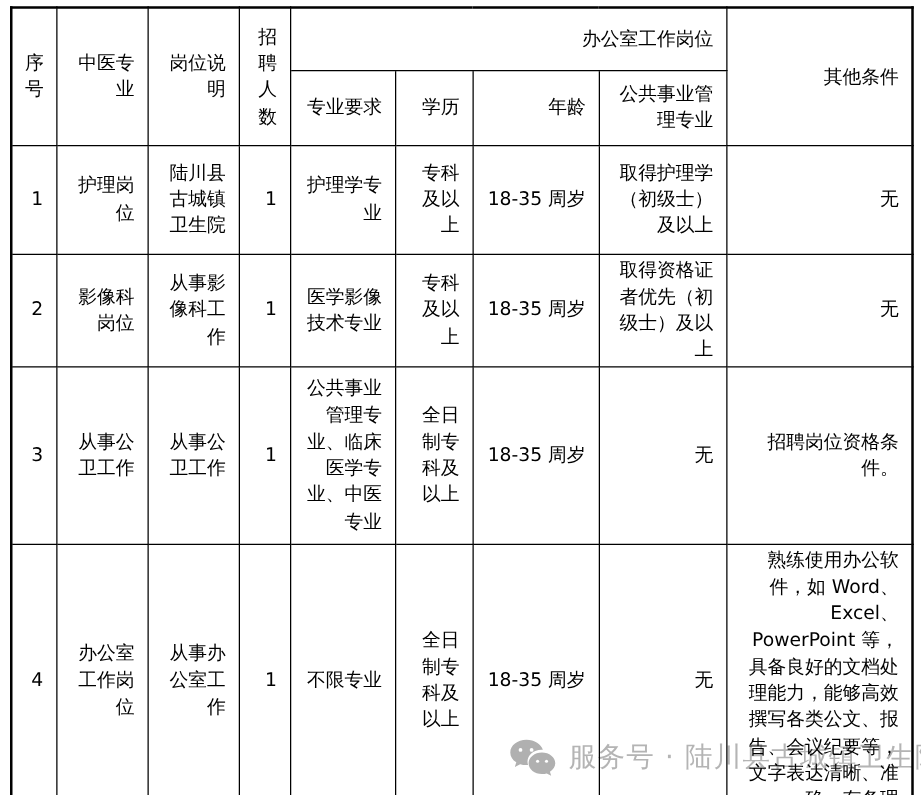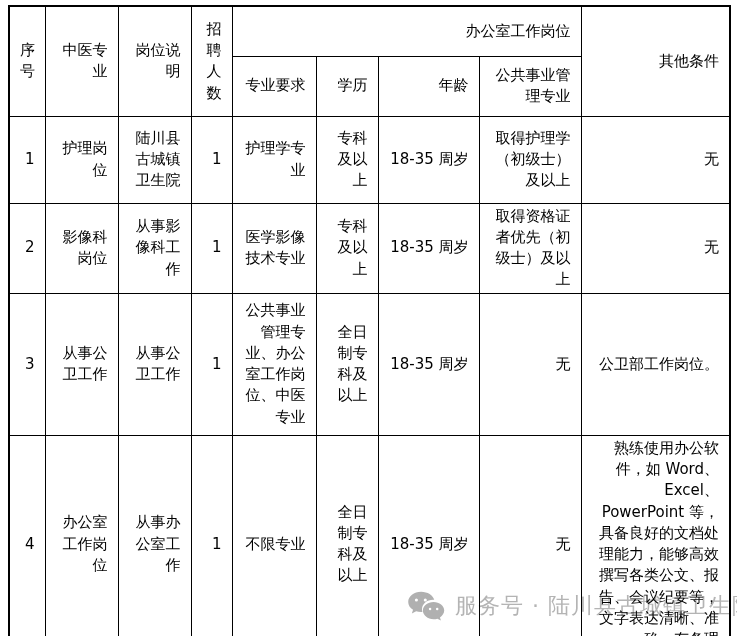--- a/index.html
+++ b/index.html
@@ -146,7 +146,7 @@
       <td>从事公卫工作</td>
       <td>从事公卫工作</td>
       <td>1</td>
-      <td>公共事业管理专业、办公室工作岗位、中医专业</td>
+      <td>公共事业管理专业、临床医学专业、中医专业</td>
       <td>全日制专科及以上</td>
       <td class="age">18-35 周岁</td>
       <td>无</td>

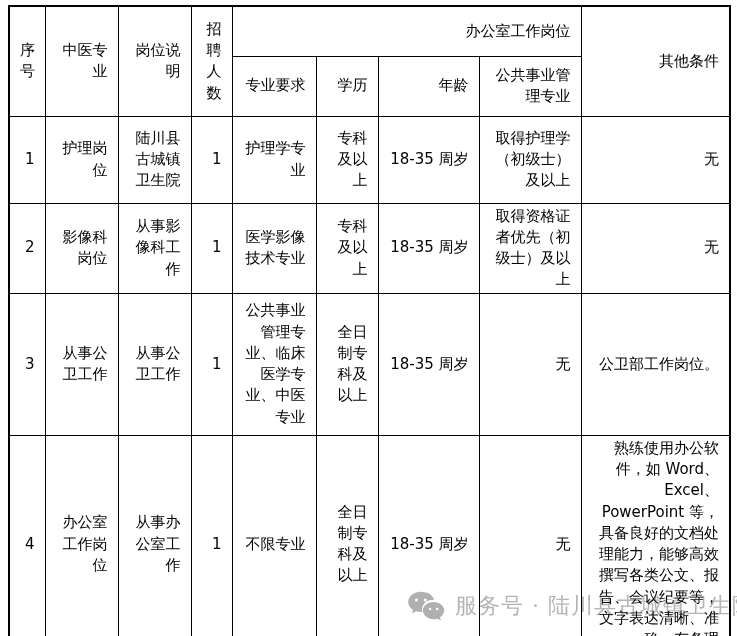--- a/index.html
+++ b/index.html
@@ -150,7 +150,7 @@
       <td>全日制专科及以上</td>
       <td class="age">18-35 周岁</td>
       <td>无</td>
-      <td>公卫部工作岗位。</td>
+      <td>招聘岗位资格条件。</td>
     </tr>
 
     <tr class="row-4">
---+---
● **Problem description**: Write out all the material above exactly, with no image carried over.

● **Task answer**:
--- a/index.html
+++ b/index.html
@@ -146,7 +146,7 @@
       <td>从事公卫工作</td>
       <td>从事公卫工作</td>
       <td>1</td>
-      <td>公共事业管理专业、办公室工作岗位、中医专业</td>
+      <td>公共事业管理专业、临床医学专业、中医专业</td>
       <td>全日制专科及以上</td>
       <td class="age">18-35 周岁</td>
       <td>无</td>

--- a/index.html
+++ b/index.html
@@ -150,7 +150,7 @@
       <td>全日制专科及以上</td>
       <td class="age">18-35 周岁</td>
       <td>无</td>
-      <td>公卫部工作岗位。</td>
+      <td>招聘岗位资格条件。</td>
     </tr>
 
     <tr class="row-4">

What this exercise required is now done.